Tip: Use a silicone brush to prevent the cakes from sticking.
- 2
In a medium bowl, whisk together the flour, granulated sugar, and kosher salt.
Tip: Use a whisk attachment for the best results.
- 3
In a large mixing bowl, beat the butter until creamy. Add the eggs one at a time, beating well after each addition.
Tip: Make sure to scrape down the sides of the bowl after each addition.
- 4
With the mixer on low speed, gradually add the flour mixture to the butter mixture in three parts, alternating with the milk, beginning and ending with the flour mixture.
Tip: Do not overmix the batter.
- 5
Divide the batter evenly among the prepared pans and smooth the tops.
Tip: Tap the pans gently to remove any air bubbles.
- 6
Bake for 15-20 minutes, or until a toothpick inserted into the center of a cake comes out clean.
Tip: Rotate the pans halfway through the baking time for even cooking.
- 7
Allow the cakes to cool in the pans for 5 minutes before transferring them to a wire rack to cool completely.
Tip: Do not grease the wire rack.
- 8
To make the caramel drizzle, combine the unsalted caramel sauce, caster sugar, and flaky sea salt in a small saucepan.
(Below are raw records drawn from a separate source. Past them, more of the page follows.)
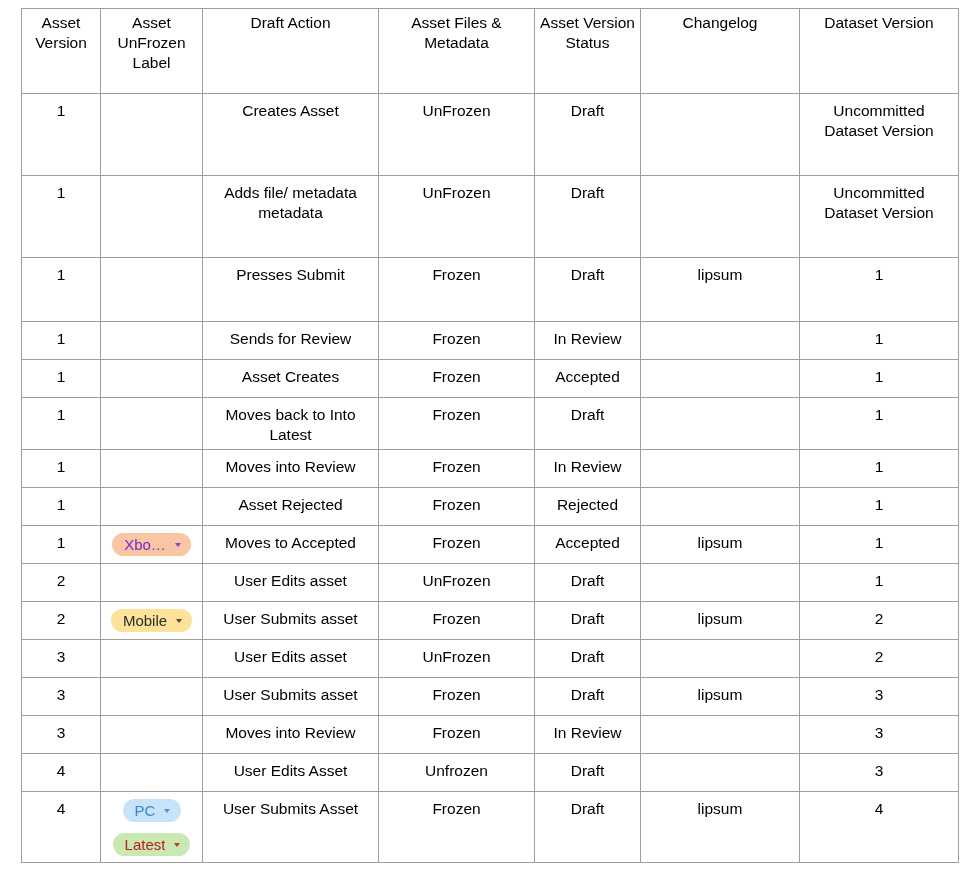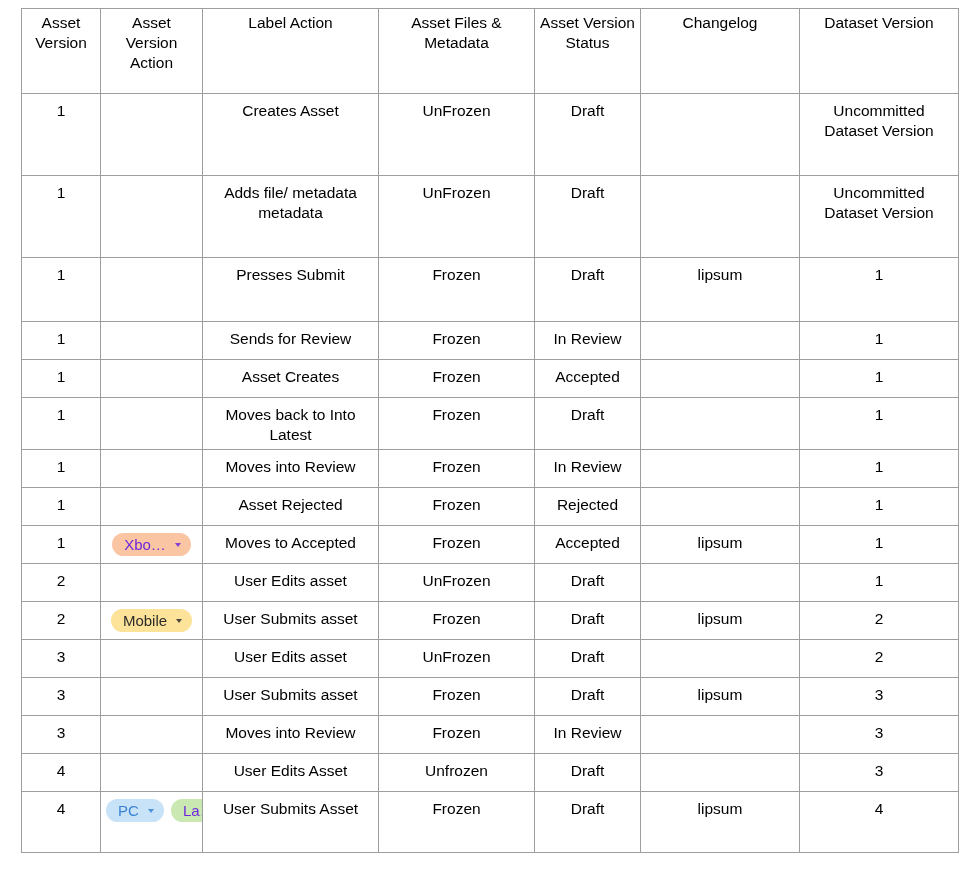--- a/index.html
+++ b/index.html
@@ -161,7 +161,7 @@
     <thead>
       <tr class="h-hdr">
         <th>Asset Version</th>
-        <th>Asset Version Action</th>
+        <th>Asset UnFrozen Label</th>
         <th>Label Action</th>
         <th>Asset Files &amp; Metadata</th>
         <th>Asset Version Status</th>

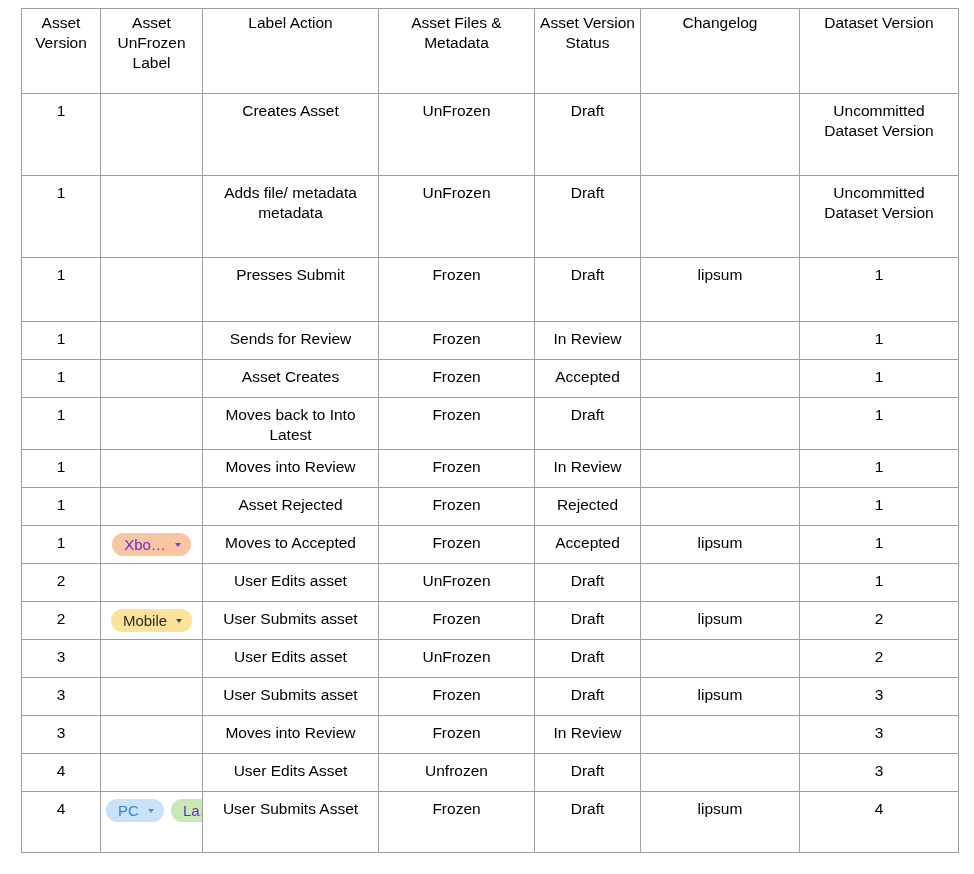--- a/index.html
+++ b/index.html
@@ -162,7 +162,7 @@
       <tr class="h-hdr">
         <th>Asset Version</th>
         <th>Asset UnFrozen Label</th>
-        <th>Label Action</th>
+        <th>Draft Action</th>
         <th>Asset Files &amp; Metadata</th>
         <th>Asset Version Status</th>
         <th>Changelog</th>

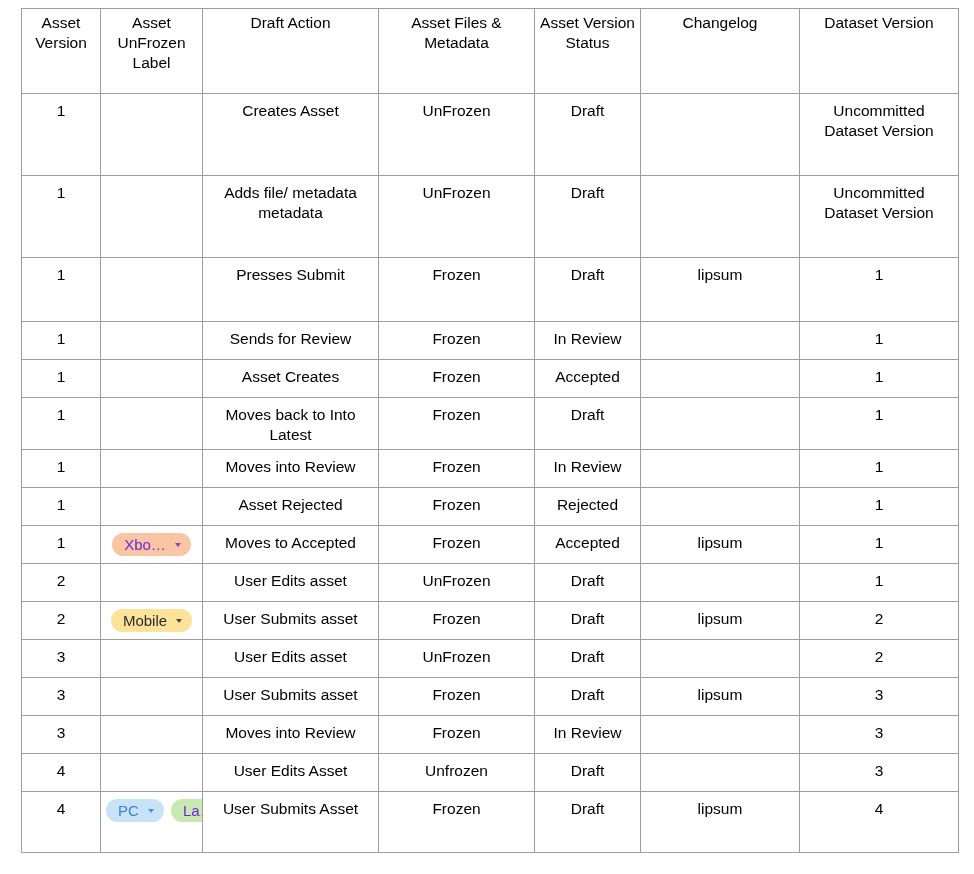--- a/index.html
+++ b/index.html
@@ -138,7 +138,7 @@
 
   .chip-stack {
     display: flex;
-    flex-direction: row;
+    flex-direction: column;
     align-items: center;
     gap: 7px;
   }

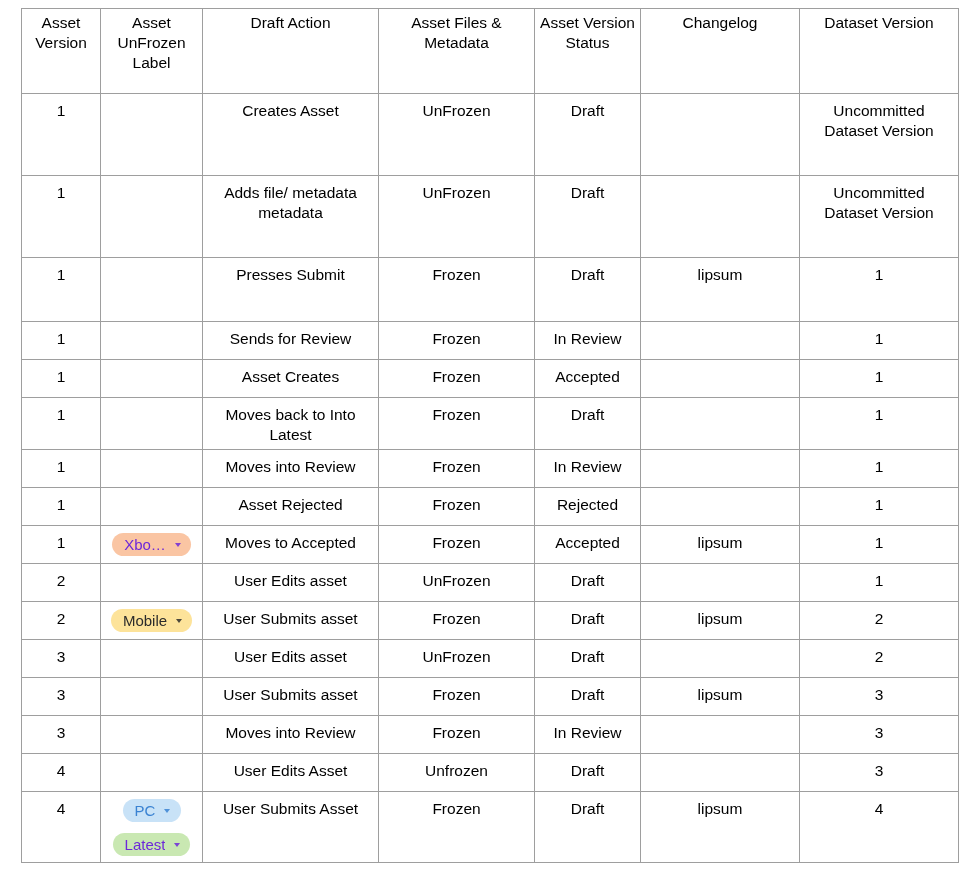--- a/index.html
+++ b/index.html
@@ -131,7 +131,7 @@
   }
   .chip-latest {
     background: #c9e8b2;
-    color: #6d28d9;
+    color: #b91c1c;
     min-width: 72px;
     text-align: center;
   }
Tip: Place the saucepan over medium heat and cook, stirring constantly, until the sugar has dissolved.
- 9
Bring the caramel mixture to a boil, then reduce the heat to medium-low and simmer for 5 minutes, or until the caramel has thickened slightly.
Tip: Use a spatula to scrape the sides of the saucepan.
- 10
To assemble the cake, place one cake layer on a serving plate and spread a thick layer of salted caramel filling on top.
Tip: Use a spatula to spread the filling evenly.
- 11
Repeat the process with the remaining cake layers and filling, ending with a layer of caramel drizzle on top.
Tip: Use a spatula to spread the drizzle evenly.